§ Information provided:
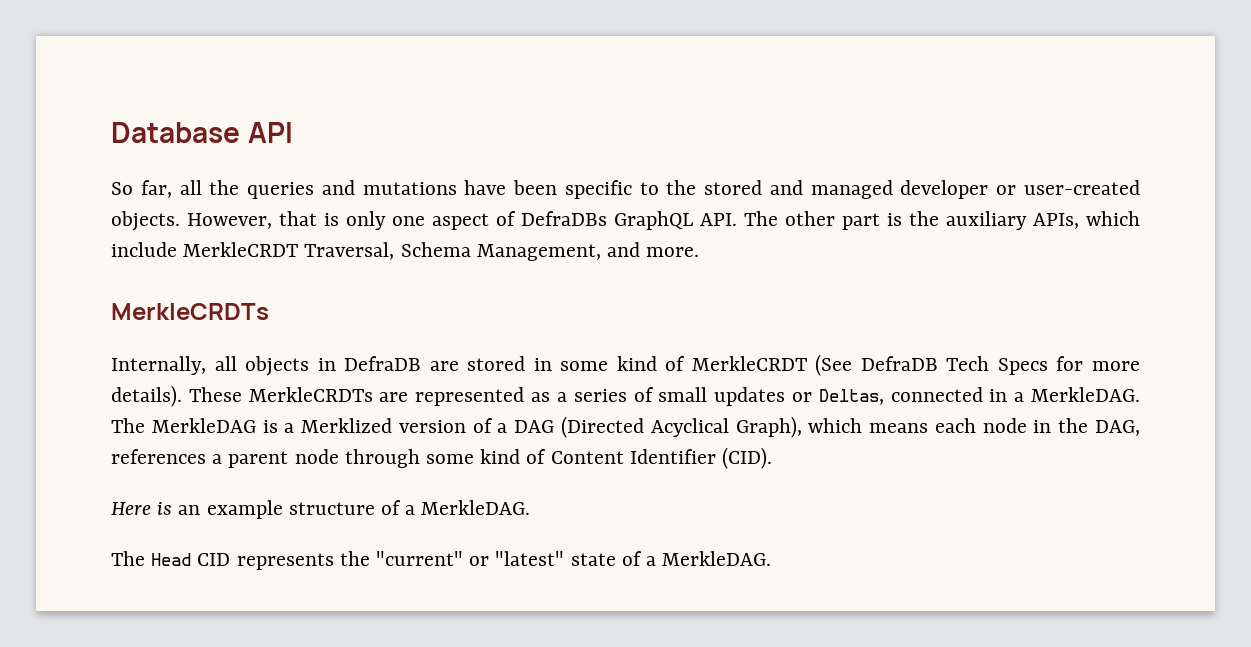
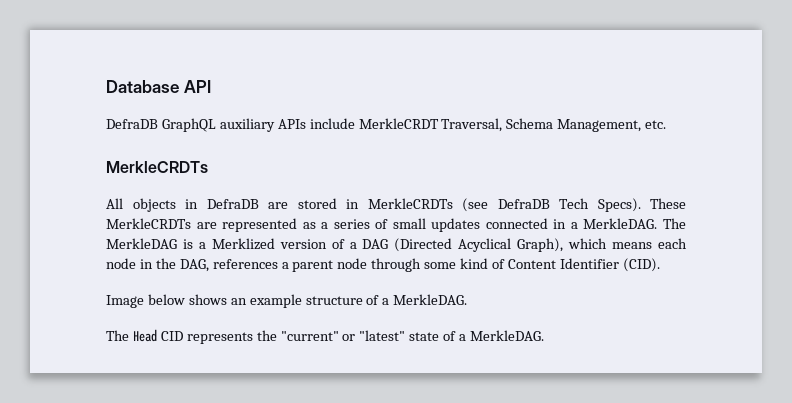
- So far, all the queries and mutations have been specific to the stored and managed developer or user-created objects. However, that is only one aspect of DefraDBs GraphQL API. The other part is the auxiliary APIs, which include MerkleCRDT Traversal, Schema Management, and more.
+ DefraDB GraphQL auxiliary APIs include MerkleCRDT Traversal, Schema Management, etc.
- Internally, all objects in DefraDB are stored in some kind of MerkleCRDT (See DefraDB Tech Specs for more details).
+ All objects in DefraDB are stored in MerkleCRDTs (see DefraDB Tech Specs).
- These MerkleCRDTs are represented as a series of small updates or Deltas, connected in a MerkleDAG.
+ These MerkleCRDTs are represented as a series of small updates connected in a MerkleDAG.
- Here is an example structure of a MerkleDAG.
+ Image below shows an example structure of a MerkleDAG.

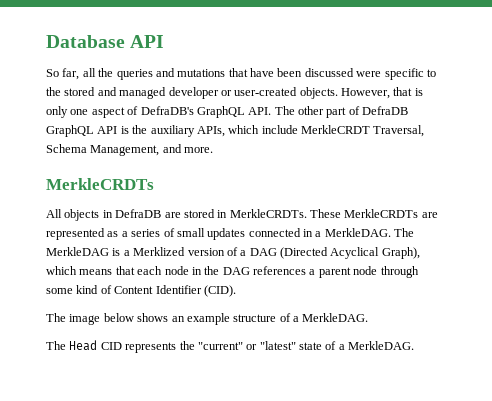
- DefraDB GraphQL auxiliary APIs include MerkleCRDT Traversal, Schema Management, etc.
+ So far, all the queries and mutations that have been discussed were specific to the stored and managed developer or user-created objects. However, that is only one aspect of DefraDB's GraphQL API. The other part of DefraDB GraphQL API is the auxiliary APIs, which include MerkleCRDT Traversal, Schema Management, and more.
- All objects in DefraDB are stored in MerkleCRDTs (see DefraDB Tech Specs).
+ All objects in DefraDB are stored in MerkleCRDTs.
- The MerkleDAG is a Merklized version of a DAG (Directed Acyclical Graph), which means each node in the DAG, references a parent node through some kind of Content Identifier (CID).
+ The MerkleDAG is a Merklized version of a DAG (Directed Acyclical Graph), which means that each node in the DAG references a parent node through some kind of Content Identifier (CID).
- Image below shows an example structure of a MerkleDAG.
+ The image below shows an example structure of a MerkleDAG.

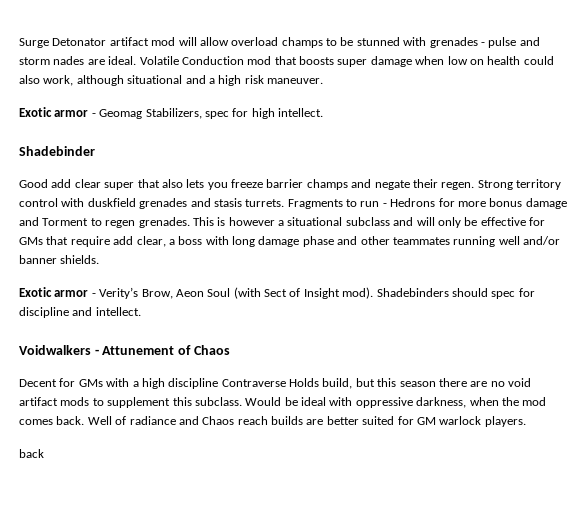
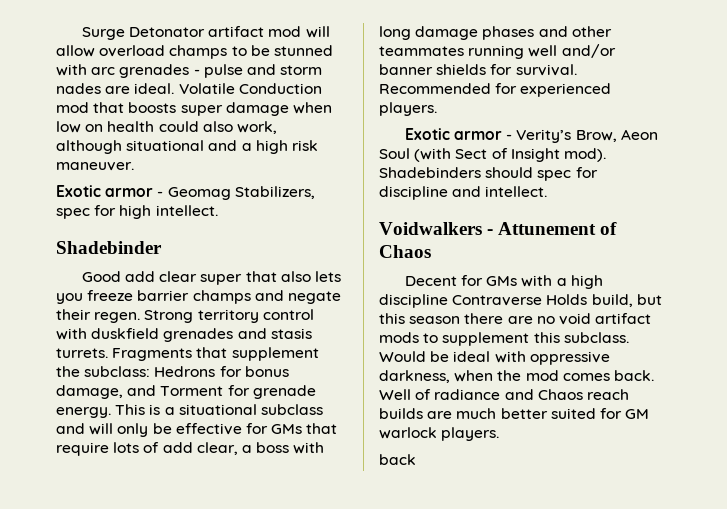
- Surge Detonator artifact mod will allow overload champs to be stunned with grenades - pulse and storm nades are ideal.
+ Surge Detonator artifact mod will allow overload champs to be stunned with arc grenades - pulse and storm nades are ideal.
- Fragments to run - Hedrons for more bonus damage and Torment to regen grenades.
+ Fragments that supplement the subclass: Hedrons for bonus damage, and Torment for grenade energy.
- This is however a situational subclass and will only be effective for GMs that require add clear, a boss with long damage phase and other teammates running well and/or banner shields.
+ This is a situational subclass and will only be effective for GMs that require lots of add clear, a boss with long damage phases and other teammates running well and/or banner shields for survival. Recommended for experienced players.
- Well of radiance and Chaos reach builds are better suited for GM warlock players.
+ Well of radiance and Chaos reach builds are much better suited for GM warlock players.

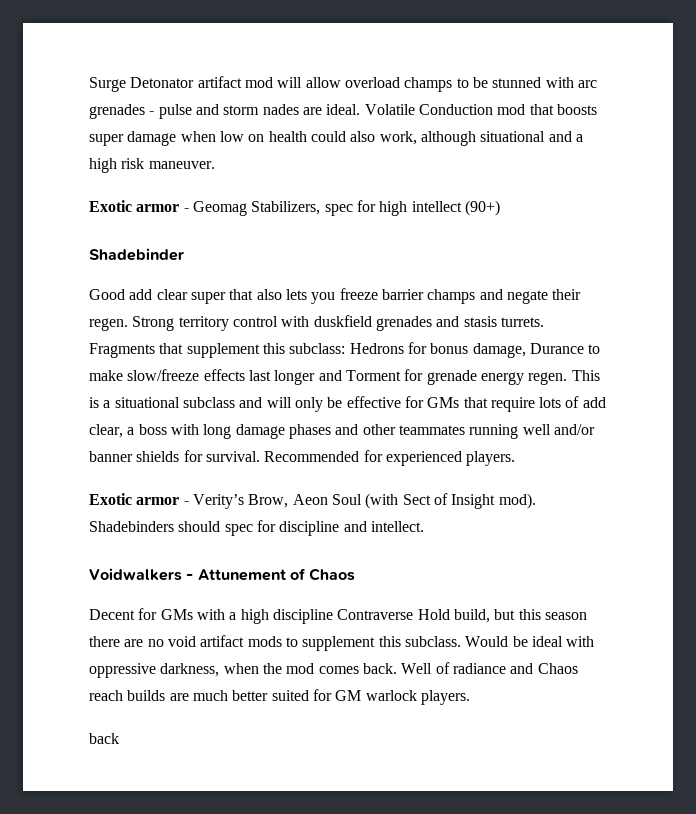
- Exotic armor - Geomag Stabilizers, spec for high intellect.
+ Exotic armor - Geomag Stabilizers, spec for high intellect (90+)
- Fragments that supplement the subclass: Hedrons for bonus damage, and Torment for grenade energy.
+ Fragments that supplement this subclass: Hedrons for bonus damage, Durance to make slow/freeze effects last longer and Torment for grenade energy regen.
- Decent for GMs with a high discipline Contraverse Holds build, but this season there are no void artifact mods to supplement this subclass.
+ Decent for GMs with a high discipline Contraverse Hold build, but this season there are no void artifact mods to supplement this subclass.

--

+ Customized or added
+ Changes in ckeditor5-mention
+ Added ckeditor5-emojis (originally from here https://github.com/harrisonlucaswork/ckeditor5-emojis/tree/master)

§ Your task:
There is a line with "- Fragments that" and a line with "Hold build, but" above. Copy exactly those two lines and all lines between them, with nothing else.

§ Reply:
- Fragments that supplement the subclass: Hedrons for bonus damage, and Torment for grenade energy.
+ Fragments that supplement this subclass: Hedrons for bonus damage, Durance to make slow/freeze effects last longer and Torment for grenade energy regen.
- Decent for GMs with a high discipline Contraverse Holds build, but this season there are no void artifact mods to supplement this subclass.
+ Decent for GMs with a high discipline Contraverse Hold build, but this season there are no void artifact mods to supplement this subclass.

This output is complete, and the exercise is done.